For subglottic stenosis, which occurs in approximately 20% of patients with WG, treatment is typically unresponsive to systemic immunosuppressive therapy. Surgical interventions are usually required in these patients, including laser treatment, mechanical dilation with injection of long-acting corticosteroids, or resection of the stenotic area with reanastomosis. Dilation-injection therapy is performed most commonly, with good effects.[93, 94]

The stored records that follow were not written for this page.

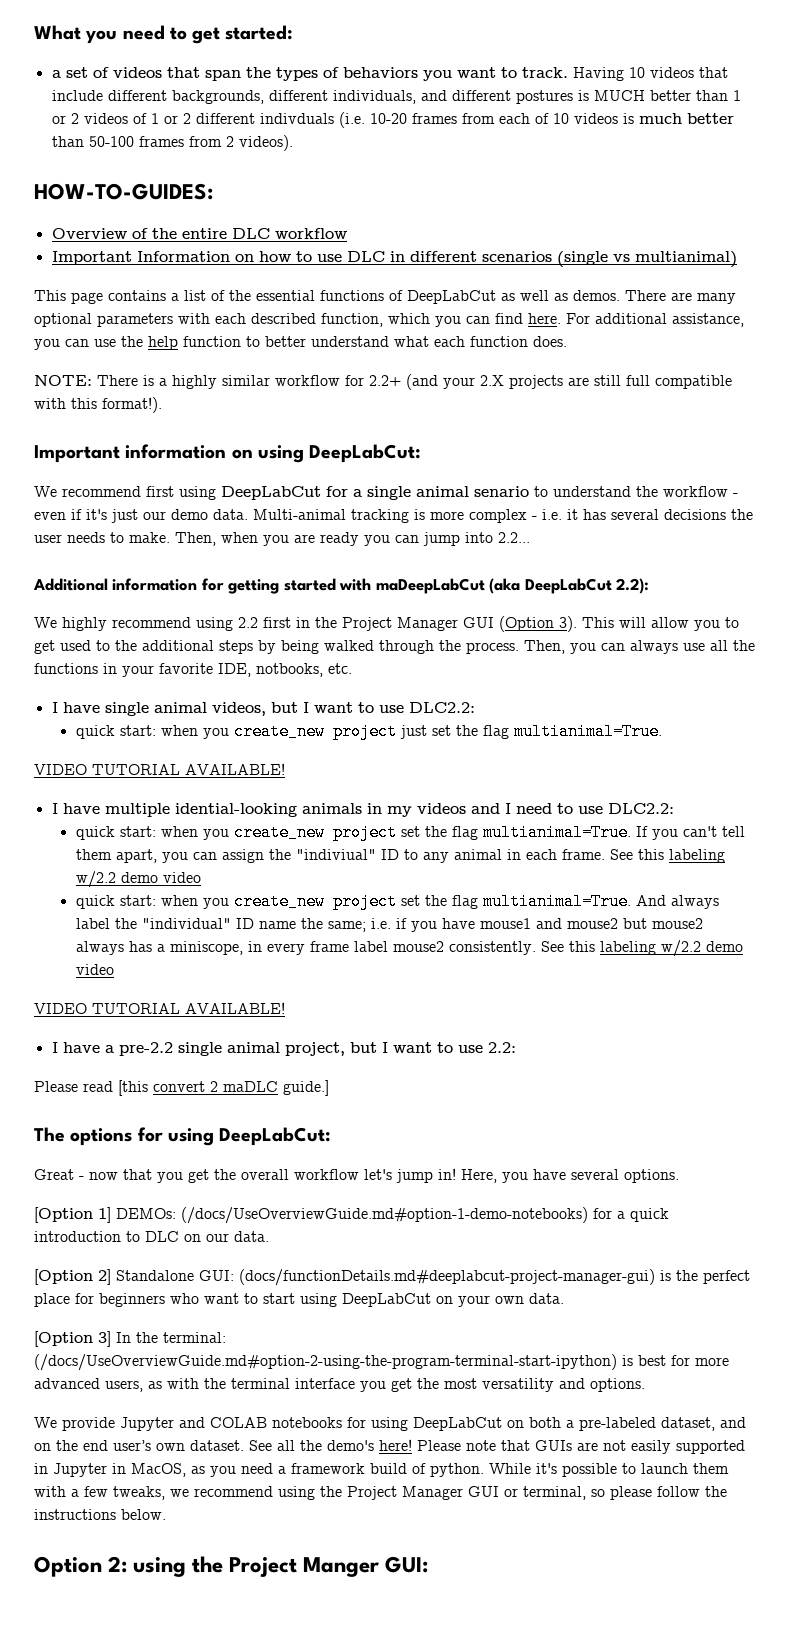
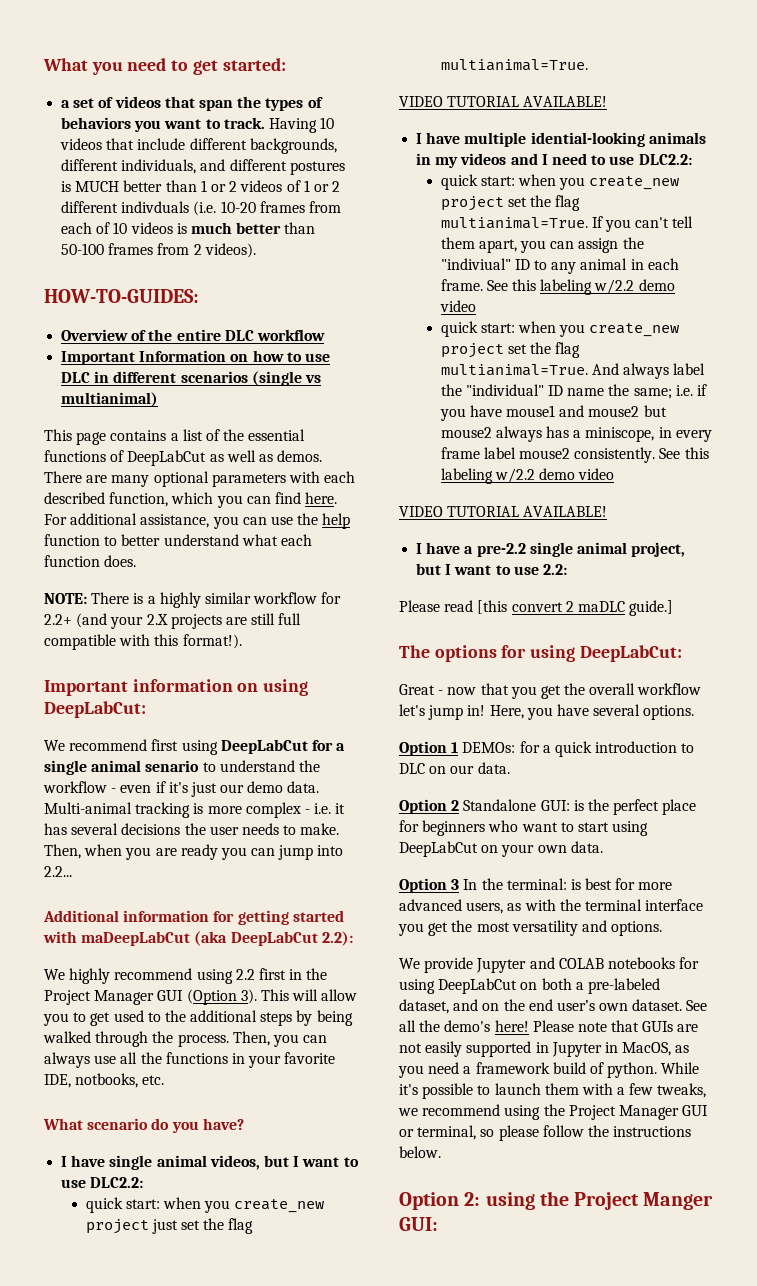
+ What scenario do you have?
- [Option 1] DEMOs: (/docs/UseOverviewGuide.md#option-1-demo-notebooks) for a quick introduction to DLC on our data.
+ Option 1 DEMOs: for a quick introduction to DLC on our data.
- [Option 2] Standalone GUI: (docs/functionDetails.md#deeplabcut-project-manager-gui) is the perfect place for beginners who want to start using DeepLabCut on your own data.
+ Option 2 Standalone GUI: is the perfect place for beginners who want to start using DeepLabCut on your own data.
- [Option 3] In the terminal: (/docs/UseOverviewGuide.md#option-2-using-the-program-terminal-start-ipython) is best for more advanced users, as with the terminal interface you get the most versatility and options.
+ Option 3 In the terminal: is best for more advanced users, as with the terminal interface you get the most versatility and options.

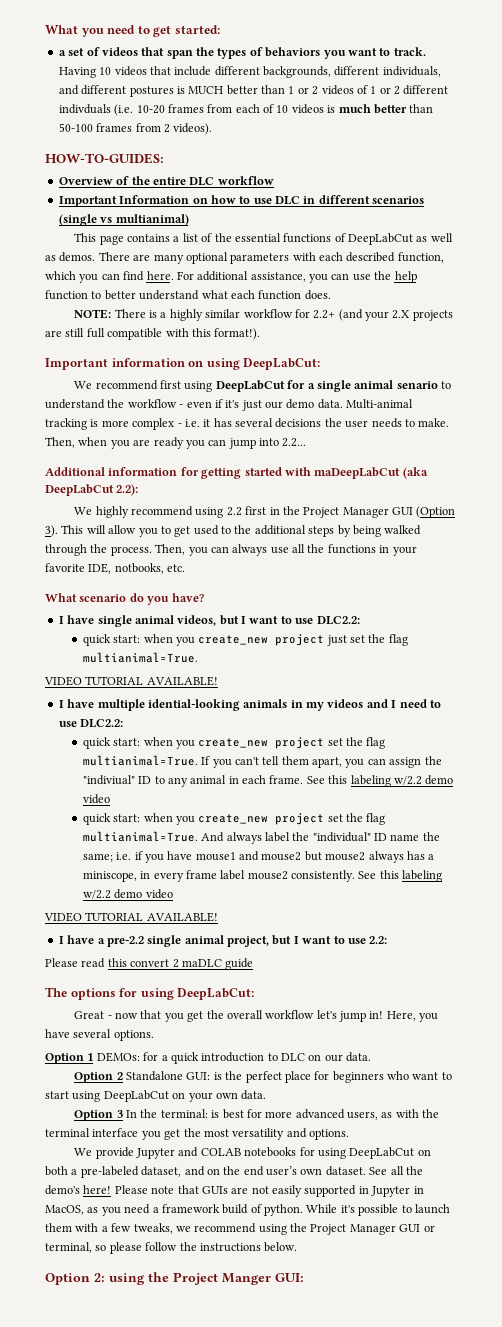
- Please read [this convert 2 maDLC guide.]
+ Please read this convert 2 maDLC guide

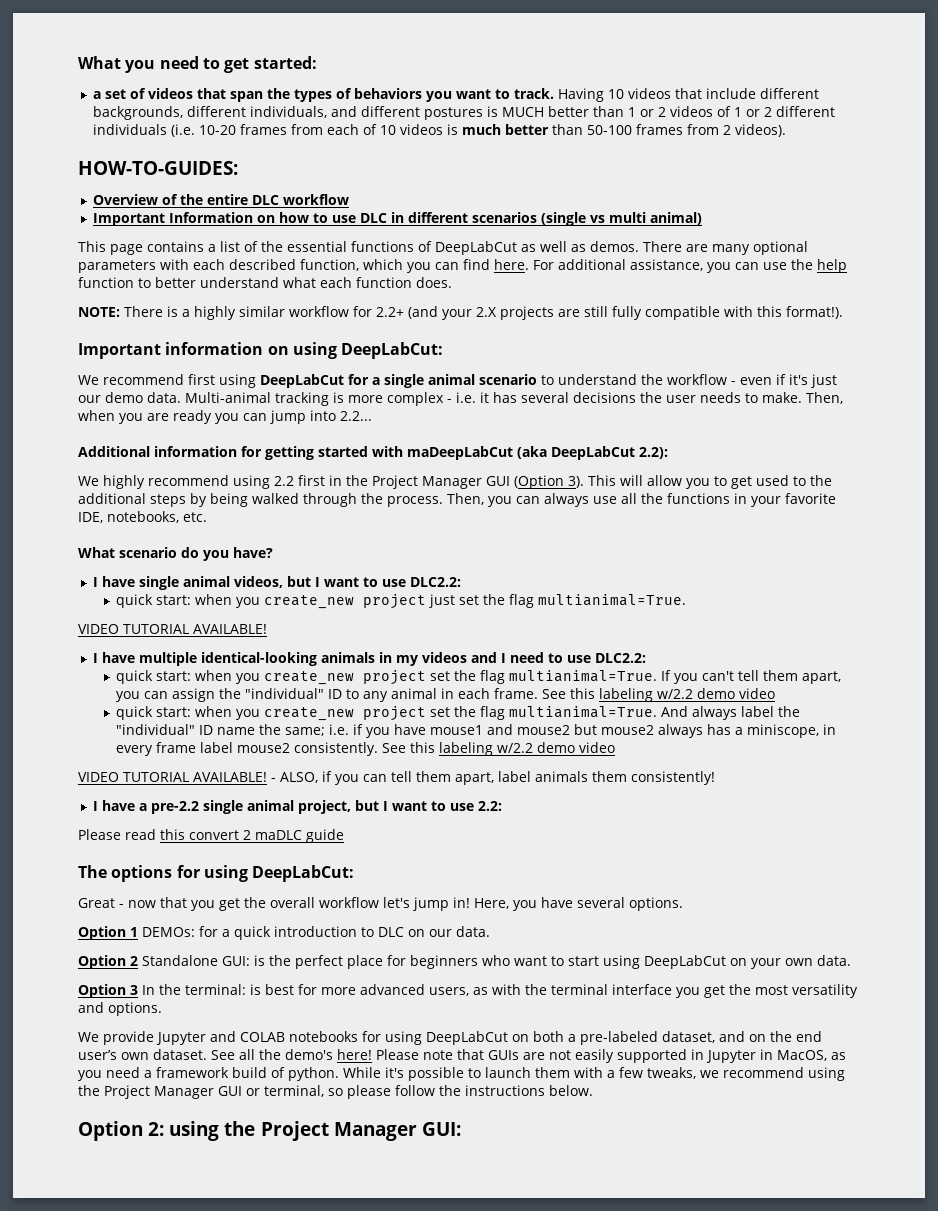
- Having 10 videos that include different backgrounds, different individuals, and different postures is MUCH better than 1 or 2 videos of 1 or 2 different indivduals (i.e. 10-20 frames from each of 10 videos is much better than 50-100 frames from 2 videos).
+ Having 10 videos that include different backgrounds, different individuals, and different postures is MUCH better than 1 or 2 videos of 1 or 2 different individuals (i.e. 10-20 frames from each of 10 videos is much better than 50-100 frames from 2 videos).
- Important Information on how to use DLC in different scenarios (single vs multianimal)
+ Important Information on how to use DLC in different scenarios (single vs multi animal)
- NOTE: There is a highly similar workflow for 2.2+ (and your 2.X projects are still full compatible with this format!).
+ NOTE: There is a highly similar workflow for 2.2+ (and your 2.X projects are still fully compatible with this format!).
- We recommend first using DeepLabCut for a single animal senario to understand the workflow - even if it's just our demo data.
+ We recommend first using DeepLabCut for a single animal scenario to understand the workflow - even if it's just our demo data.
- Then, you can always use all the functions in your favorite IDE, notbooks, etc.
+ Then, you can always use all the functions in your favorite IDE, notebooks, etc.
- I have multiple idential-looking animals in my videos and I need to use DLC2.2:
+ I have multiple identical-looking animals in my videos and I need to use DLC2.2:
- If you can't tell them apart, you can assign the "indiviual" ID to any animal in each frame.
+ If you can't tell them apart, you can assign the "individual" ID to any animal in each frame.
+ - ALSO, if you can tell them apart, label animals them consistently!
- Option 2: using the Project Manger GUI:
+ Option 2: using the Project Manager GUI:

Other surgical considerations in WG are as follows:
- Saddle nose deformity - Can be surgically repaired by an otolaryngologist or plastic surgeon, typically using rib cartilage; not usually considered an option until the patient has been in remission for a significant period
- Obstruction of the nasal lacrimal ducts - Can be corrected surgically
- Recurrent middle ear infections due to dysfunction of the eustachian tube - Can be treated by introducing ventilating tubes through the tympanic membranes
- Stenosis of major bronchi - May be treated with dilatation or with silastic stents; intralesional injections of corticosteroids may also be considered
- Visual impairment caused by stretching or compression of the optic nerve – Urgent surgical decompression of the orbit may be necessary
Renal transplant is an option in patients with renal failure. Glomerulonephritis usually does not affect the transplanted kidney.
Outpatient Care
Patients with Wegener granulomatosis (WG) should have regularly scheduled follow-up visits with the physician primarily responsible for managing his or her disease. Since recurrences occur frequently, patients should be monitored closely clinically, with radiologic studies and laboratory examinations that include renal function, ESR, ANCA levels, and urinalysis. Visits should also focus on untoward effects of therapeutic agents.

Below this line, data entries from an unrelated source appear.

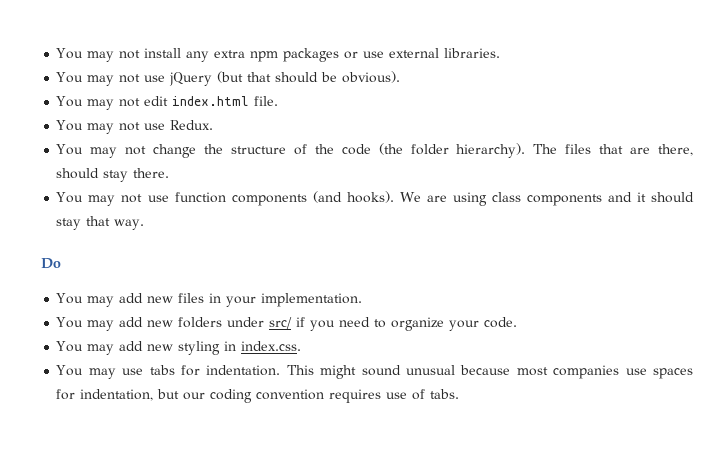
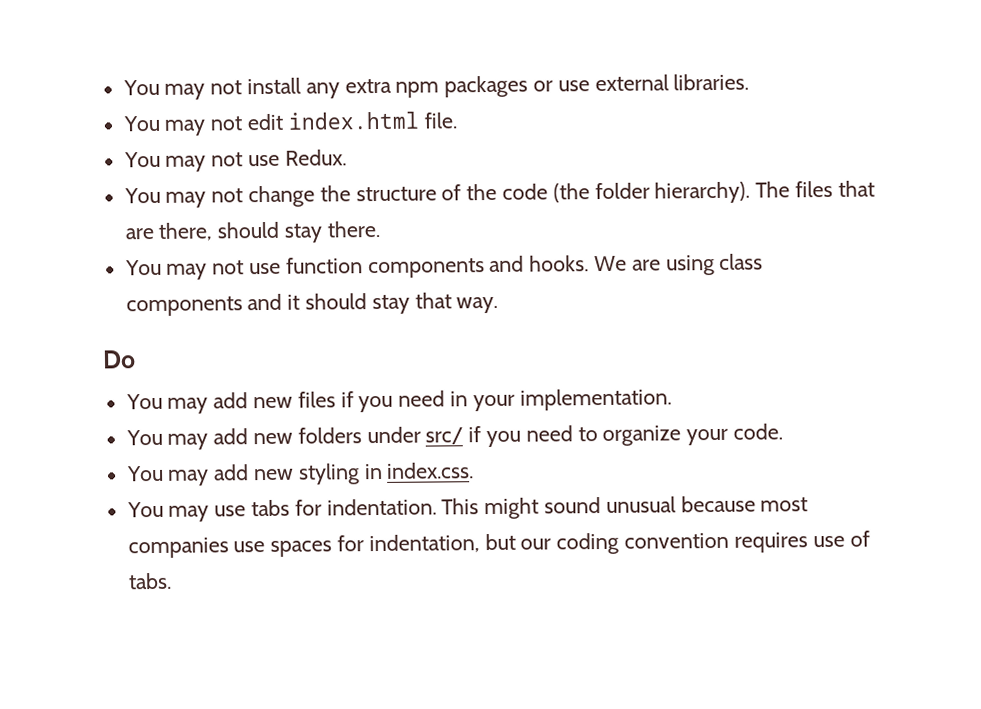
- You may not use jQuery (but that should be obvious).
- You may not use function components (and hooks).
+ You may not use function components and hooks.
- You may add new files in your implementation.
+ You may add new files if you need in your implementation.

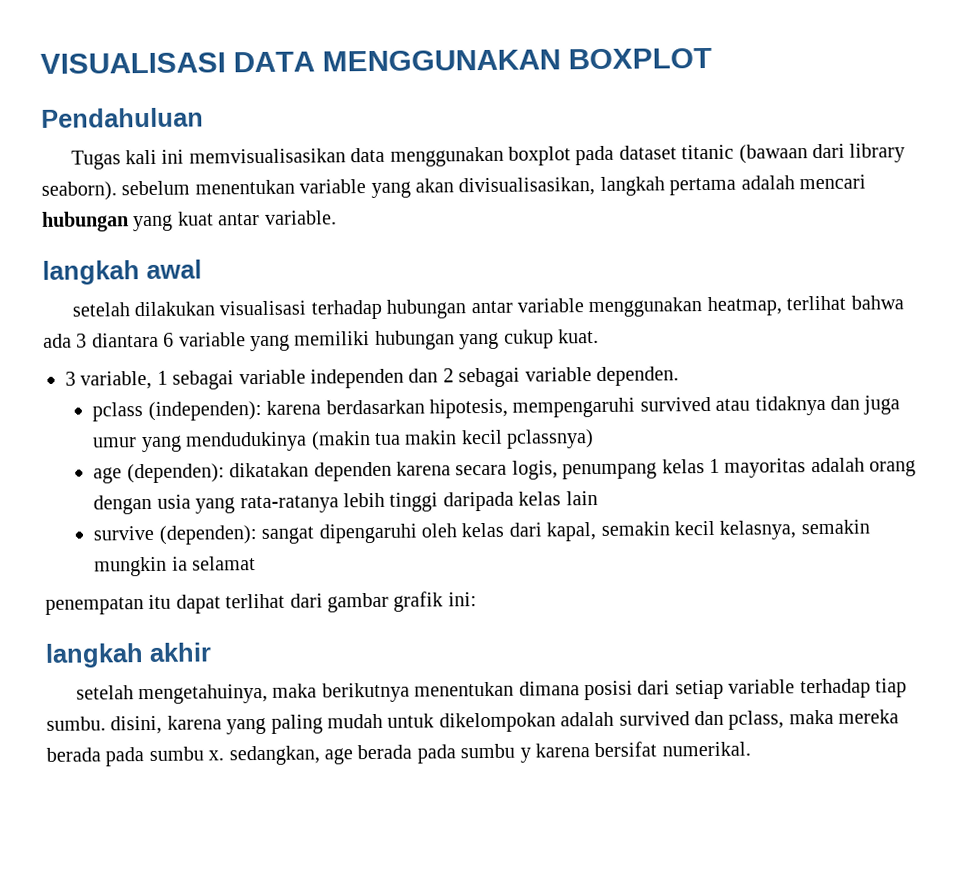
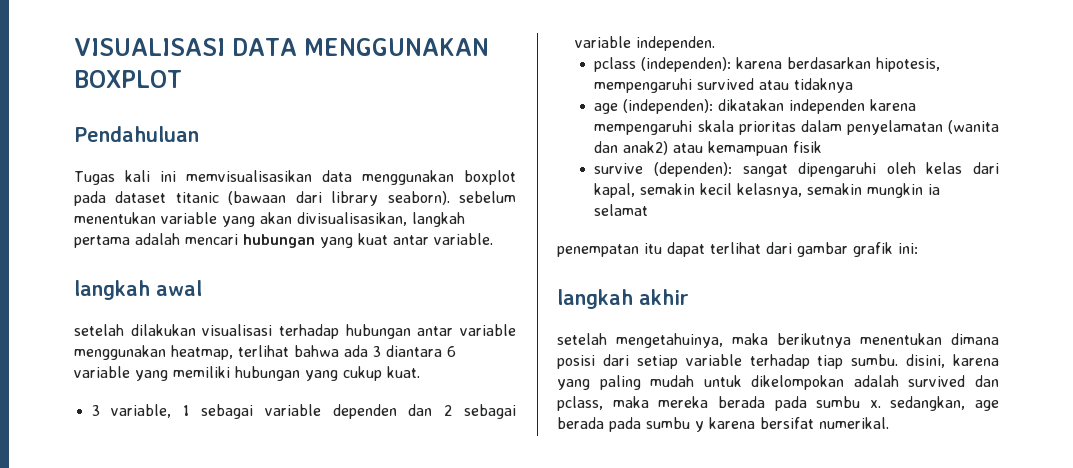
- 3 variable, 1 sebagai variable independen dan 2 sebagai variable dependen.
+ 3 variable, 1 sebagai variable dependen dan 2 sebagai variable independen.
- pclass (independen): karena berdasarkan hipotesis, mempengaruhi survived atau tidaknya dan juga umur yang mendudukinya (makin tua makin kecil pclassnya)
- age (dependen): dikatakan dependen karena secara logis, penumpang kelas 1 mayoritas adalah orang dengan usia yang rata-ratanya lebih tinggi daripada kelas lain
+ pclass (independen): karena berdasarkan hipotesis, mempengaruhi survived atau tidaknya
+ age (independen): dikatakan independen karena mempengaruhi skala prioritas dalam penyelamatan (wanita dan anak2) atau kemampuan fisik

Infection is a major contributor to morbidity and mortality in WG and often mimics a disease flare or manifests as atypical features caused by treatment-related immunosuppression. Providers should have a low threshold for treating suspicious symptoms with antibiotics.
Prophylaxis against Pneumocystis pneumonia is essential while patients are receiving conventional therapy for WG. This can be achieved with TMP-SMZ single-strength once daily or double-strength formulation three times per week. Dapsone 100mg daily can be used in sulfa-allergic patients.
All patients who require long-term glucocorticoid treatment are at risk for glucocorticoid-induced osteoporosis. Baseline bone mineral density should be evaluated. If the density is normal, patients should take daily calcium and vitamin D supplementation. If the density is diminished at baseline or if long-term glucocorticoid use is anticipated, bisphosphonate therapy should be added. Risk versus benefit of bisphosphonate therapy should be discussed with women of childbearing age.